[Information provided]
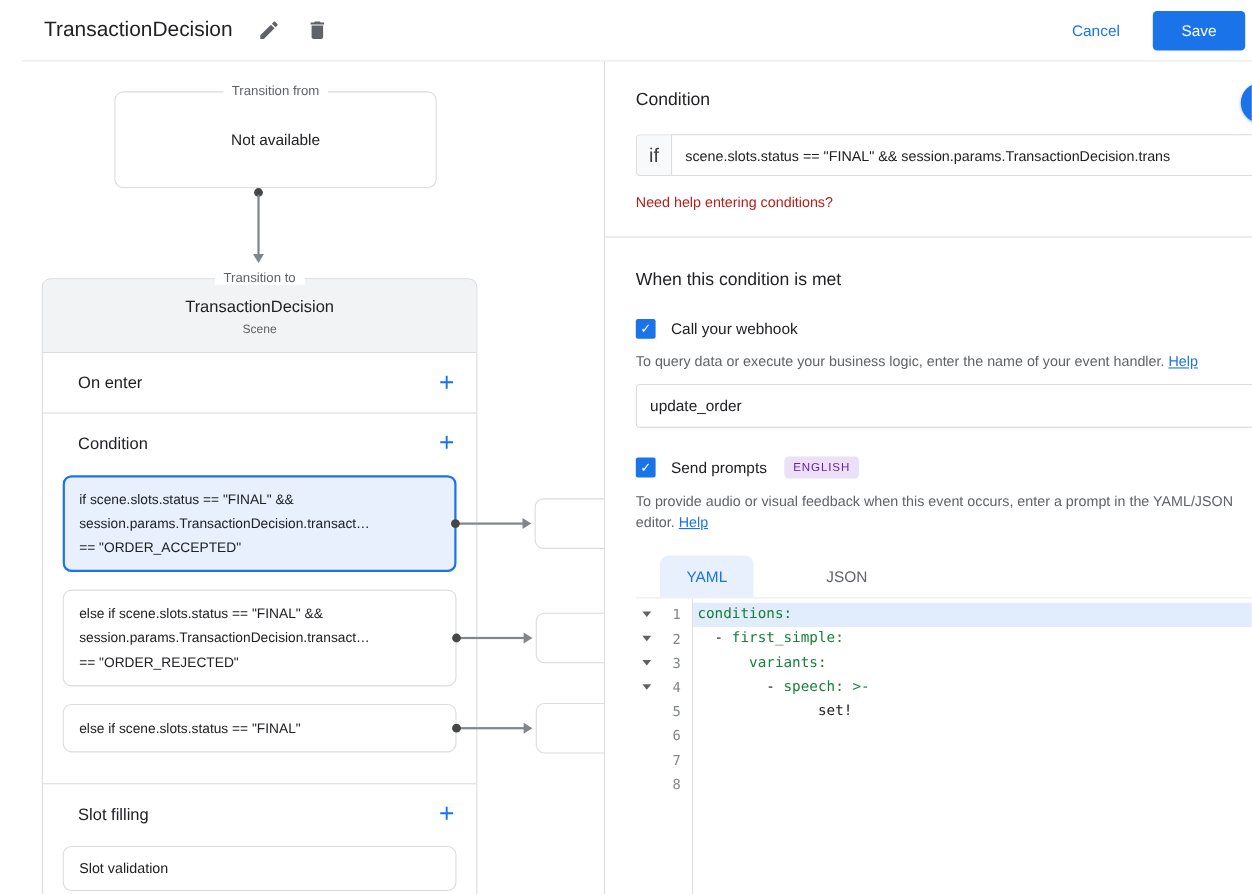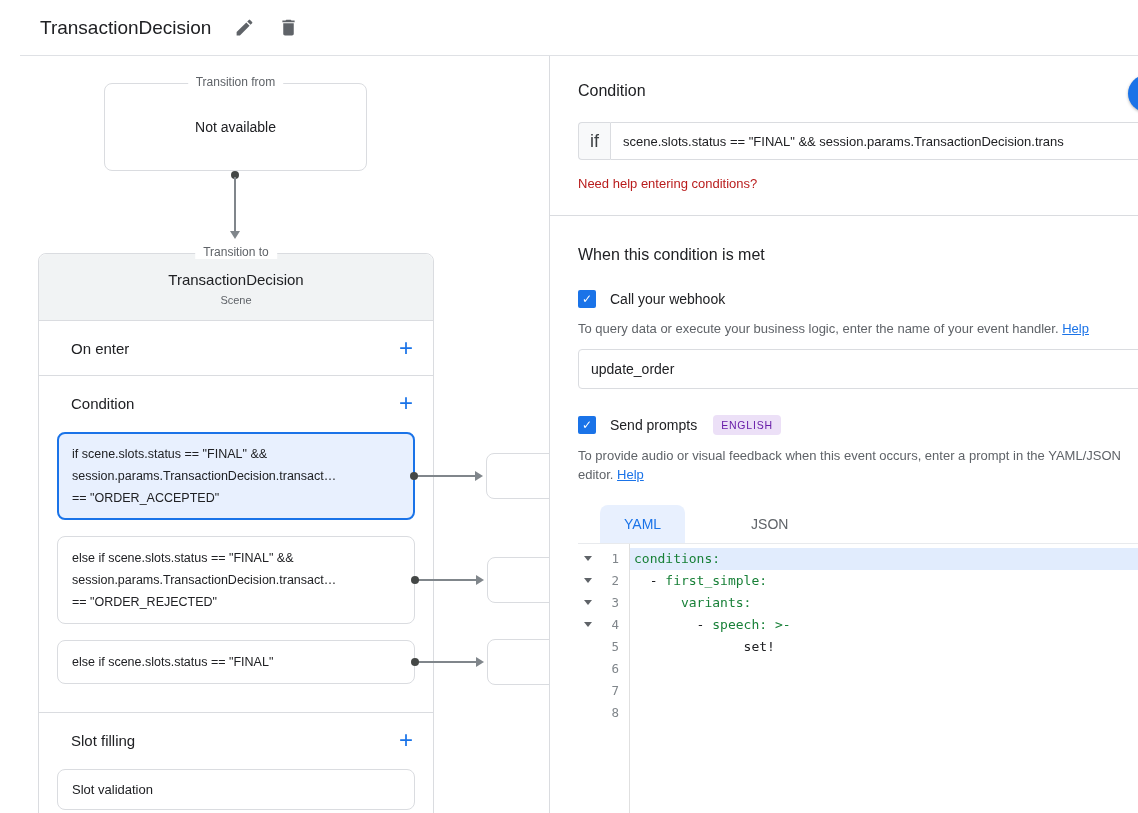"Cancel" div.header-right { html: none -> <div> <button>Cancel</button> <button>Save</button> </div> }
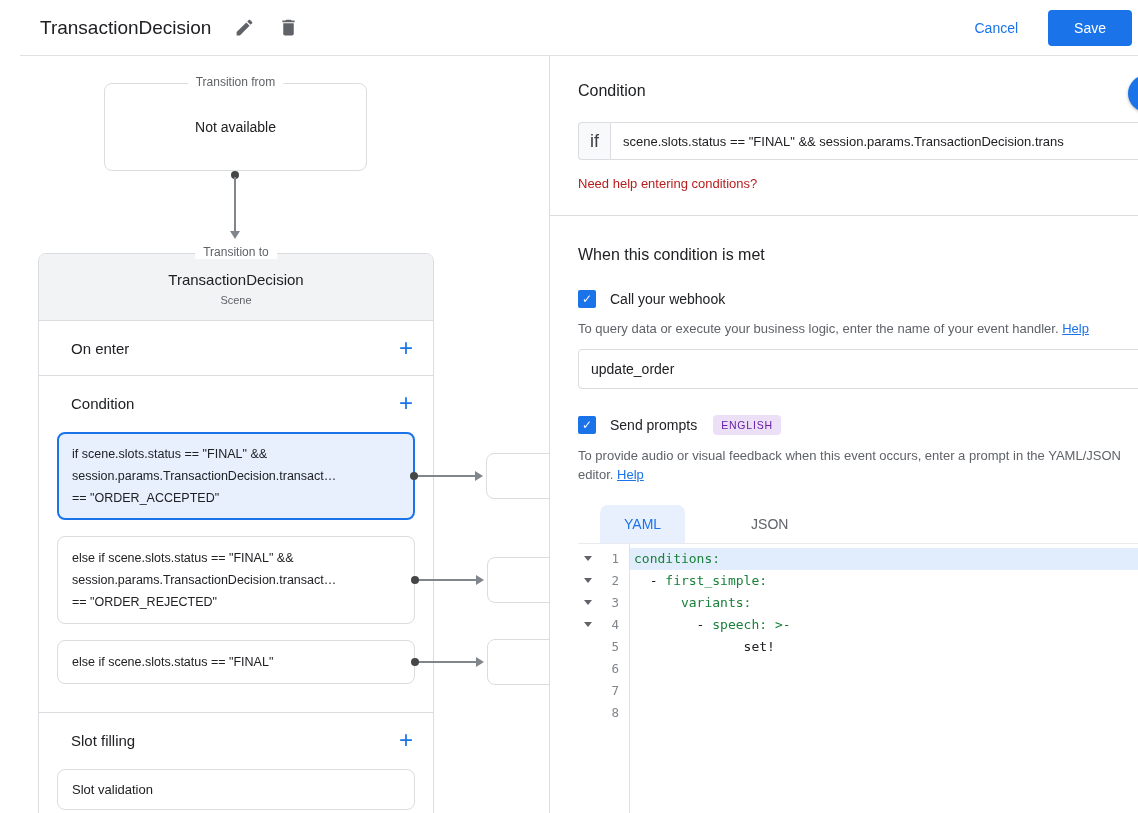"Transition from" .from-box { width: 263px -> 293px }
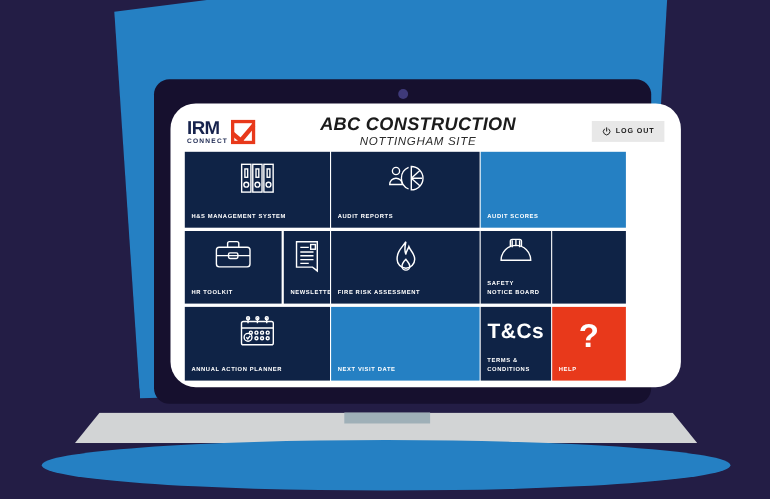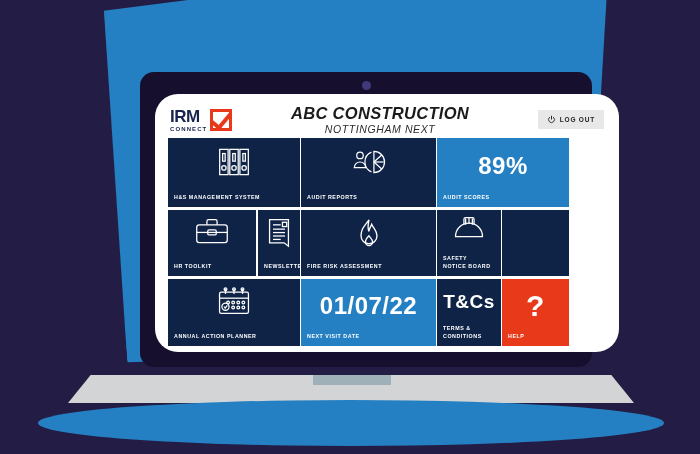"NOTTINGHAM NEXT" div { text: NEXT -> SITE }
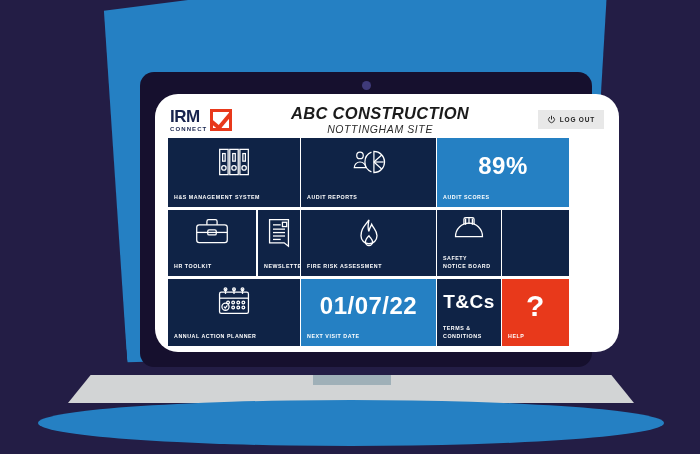"89%" div.tile-big { html: <div>89%</div> -> none }
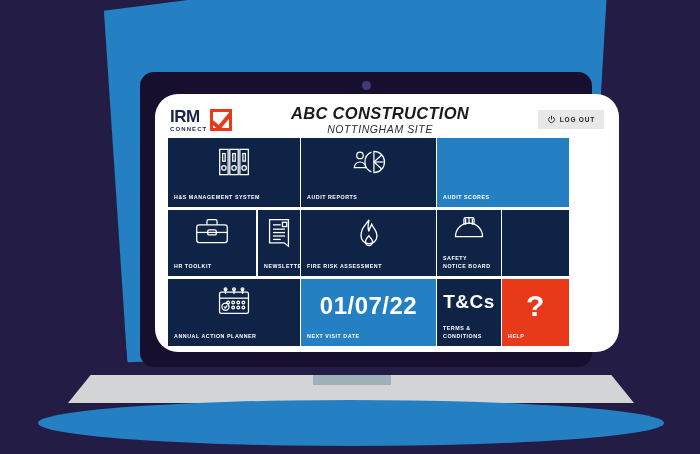"01/07/22" div.tile-big { html: <div>01/07/22</div> -> none }
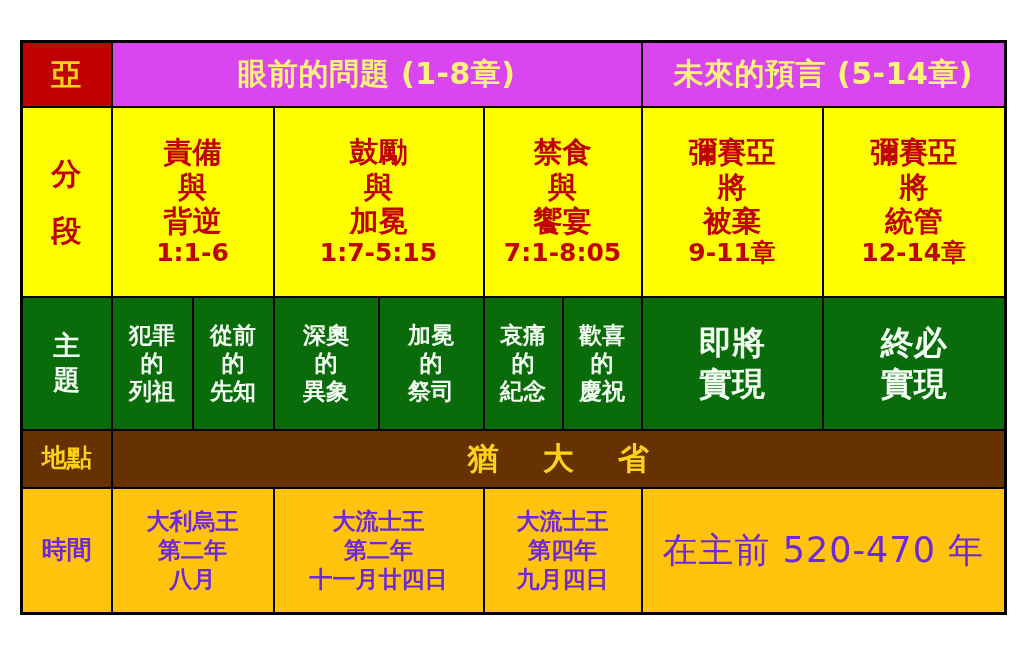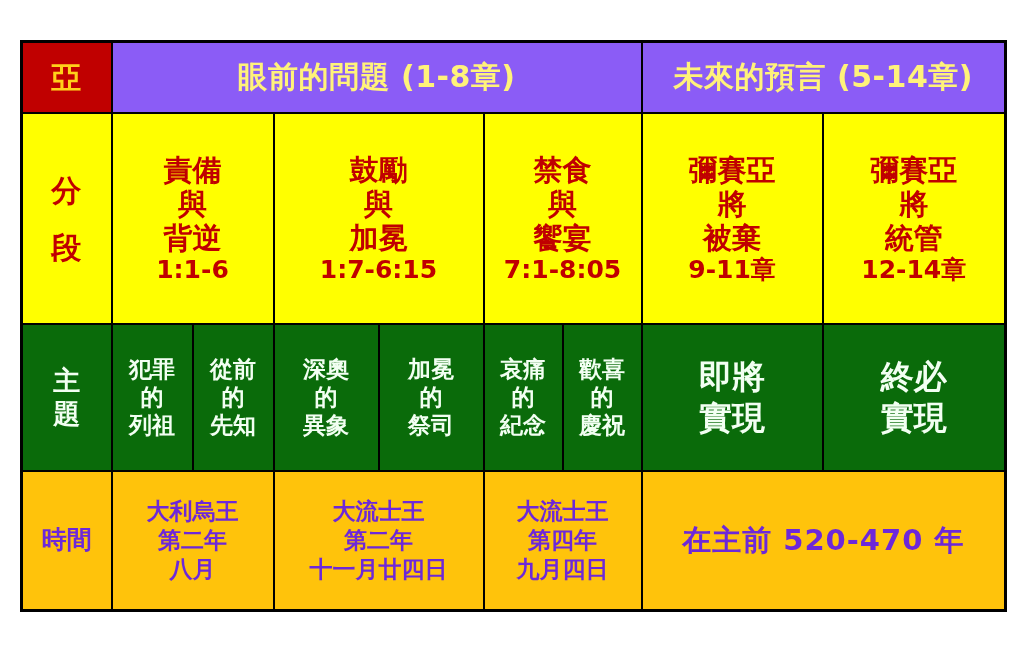"眼前的問題 (1-8章)" .c-blue { background: #8b5cf6 -> #d946ef }
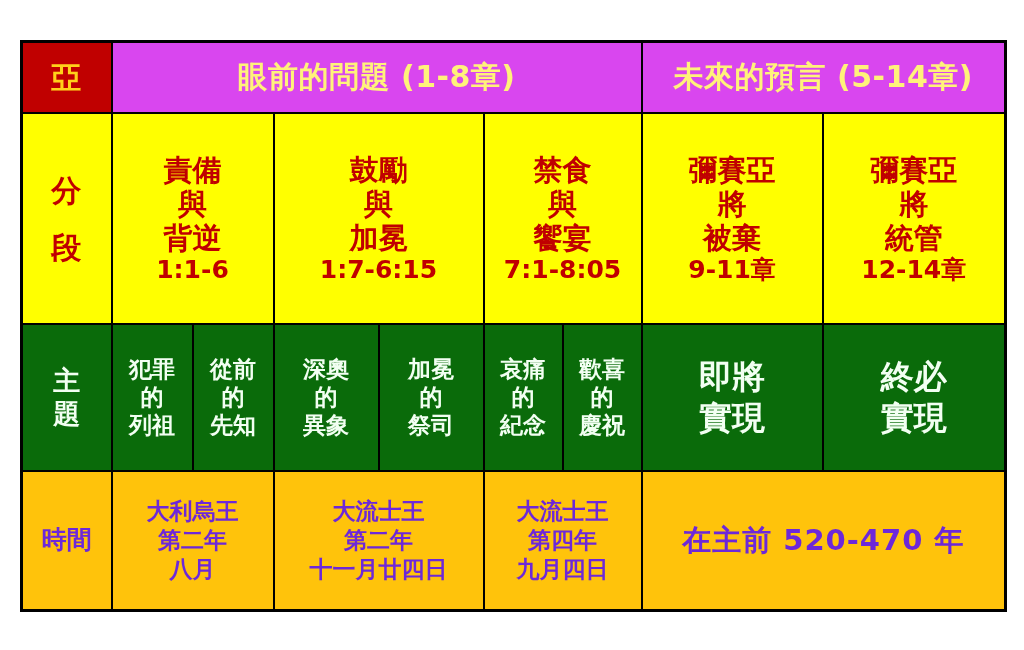"1:7-6:15" span.ln { text: 1:7-6:15 -> 1:7-5:15 }
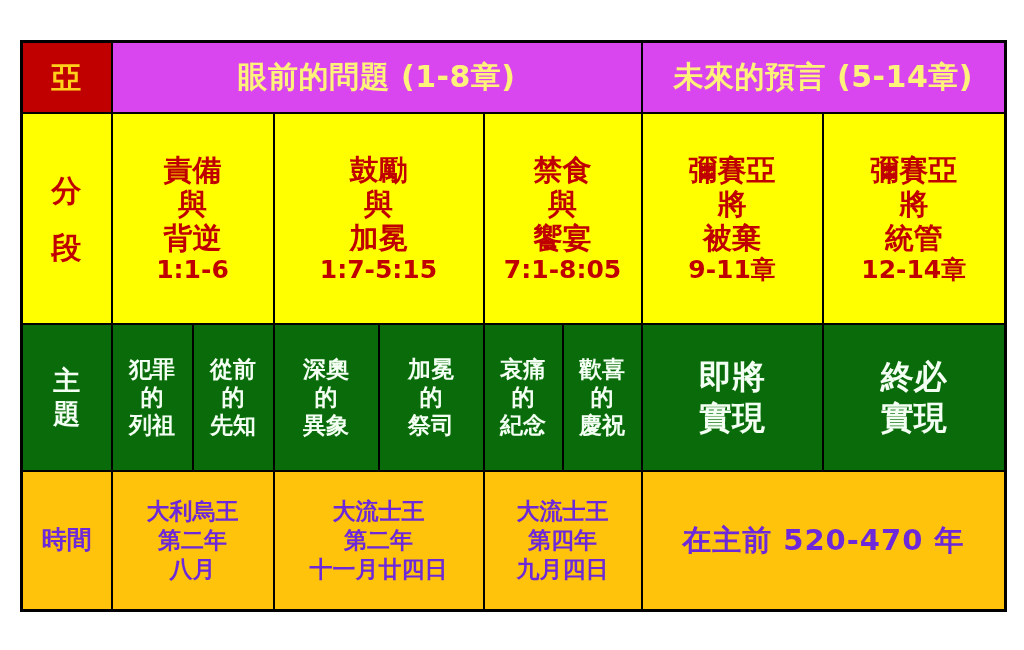"地點" tr { html: none -> <tr> <td>地點</td> <td>猶大省</td> </tr> }
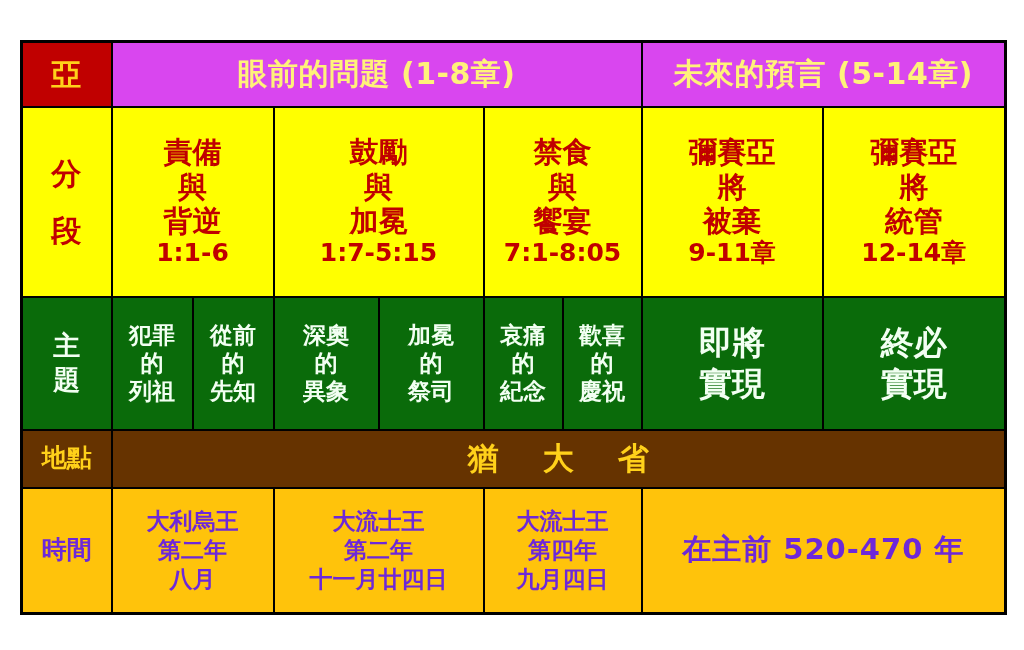"在主前 520-470 年" .time-big { font-size: 29px -> 35px; font-weight: bold -> normal }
[/Information provided]
● **Problem description**
Could the entries above be written out word for word, pictures excluded?

● **Response to this exercise**
"Cancel" div.header-right { html: none -> <div> <button>Cancel</button> <button>Save</button> </div> }
"Transition from" .from-box { width: 263px -> 293px }
"NOTTINGHAM NEXT" div { text: NEXT -> SITE }
"89%" div.tile-big { html: <div>89%</div> -> none }
"01/07/22" div.tile-big { html: <div>01/07/22</div> -> none }
"眼前的問題 (1-8章)" .c-blue { background: #8b5cf6 -> #d946ef }
"1:7-6:15" span.ln { text: 1:7-6:15 -> 1:7-5:15 }
"地點" tr { html: none -> <tr> <td>地點</td> <td>猶大省</td> </tr> }
"在主前 520-470 年" .time-big { font-size: 29px -> 35px; font-weight: bold -> normal }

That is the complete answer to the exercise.